- TASK OBJECTIVE:
A line belongs in the answer if it contains "Total"; copy every such line from the entries below.

- Stored entries:
= = =
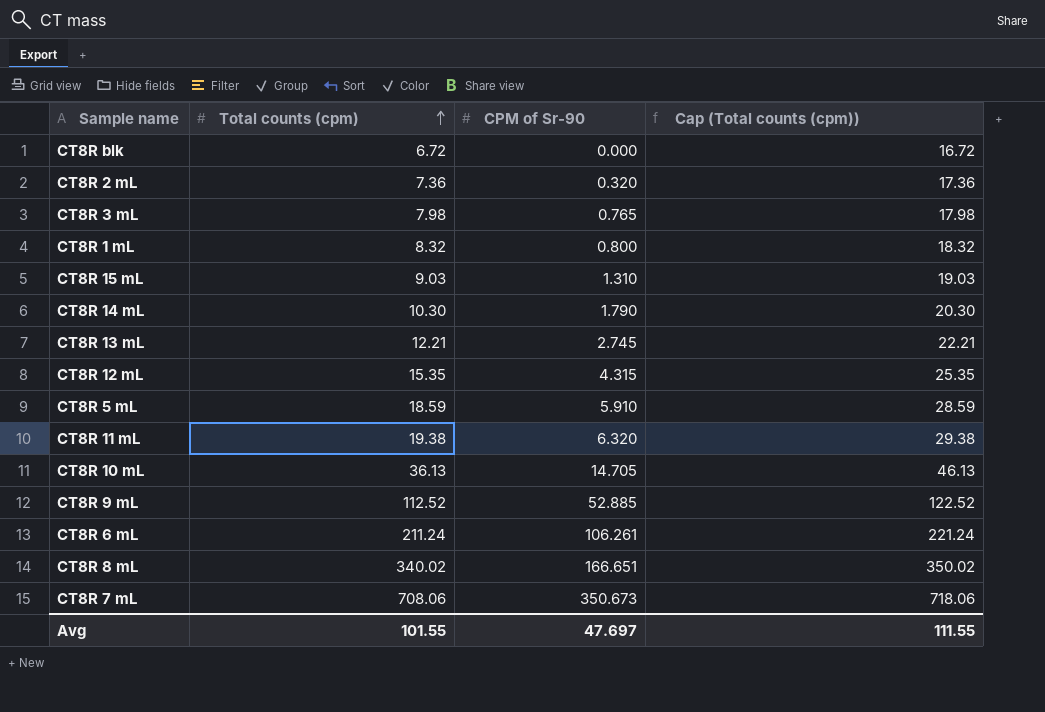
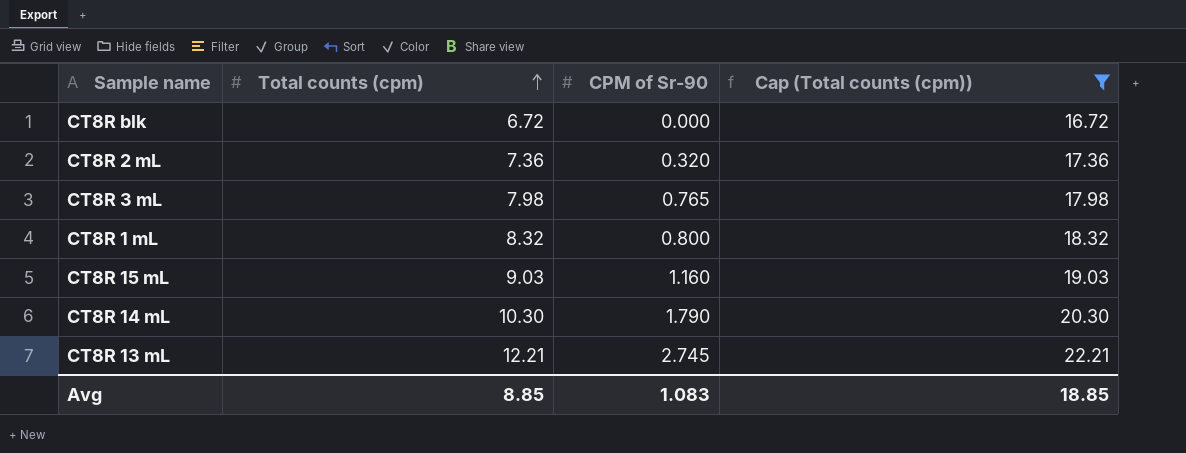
filter: none -> Cap (Total counts (cpm)) <= 22.21
CT8R 15 mL | CPM of Sr-90: 1.310 -> 1.160
Avg | Total counts (cpm): 101.55 -> 8.85
Avg | CPM of Sr-90: 47.697 -> 1.083
Avg | Cap (Total counts (cpm)): 111.55 -> 18.85

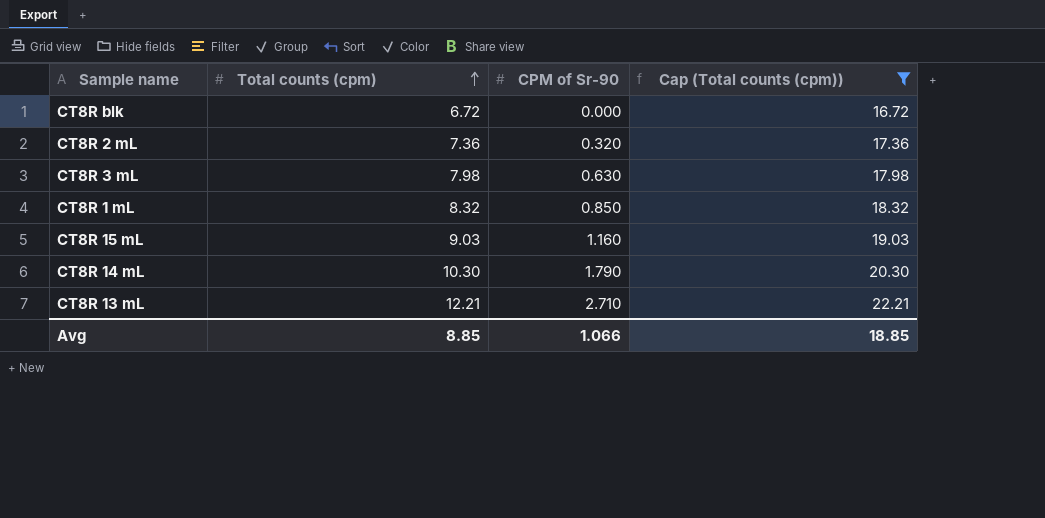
CT8R 3 mL | CPM of Sr-90: 0.765 -> 0.630
CT8R 1 mL | CPM of Sr-90: 0.800 -> 0.850
CT8R 13 mL | CPM of Sr-90: 2.745 -> 2.710
Avg | CPM of Sr-90: 1.083 -> 1.066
= = =
- ANSWER SPACE:
filter: none -> Cap (Total counts (cpm)) <= 22.21
Avg | Total counts (cpm): 101.55 -> 8.85
Avg | Cap (Total counts (cpm)): 111.55 -> 18.85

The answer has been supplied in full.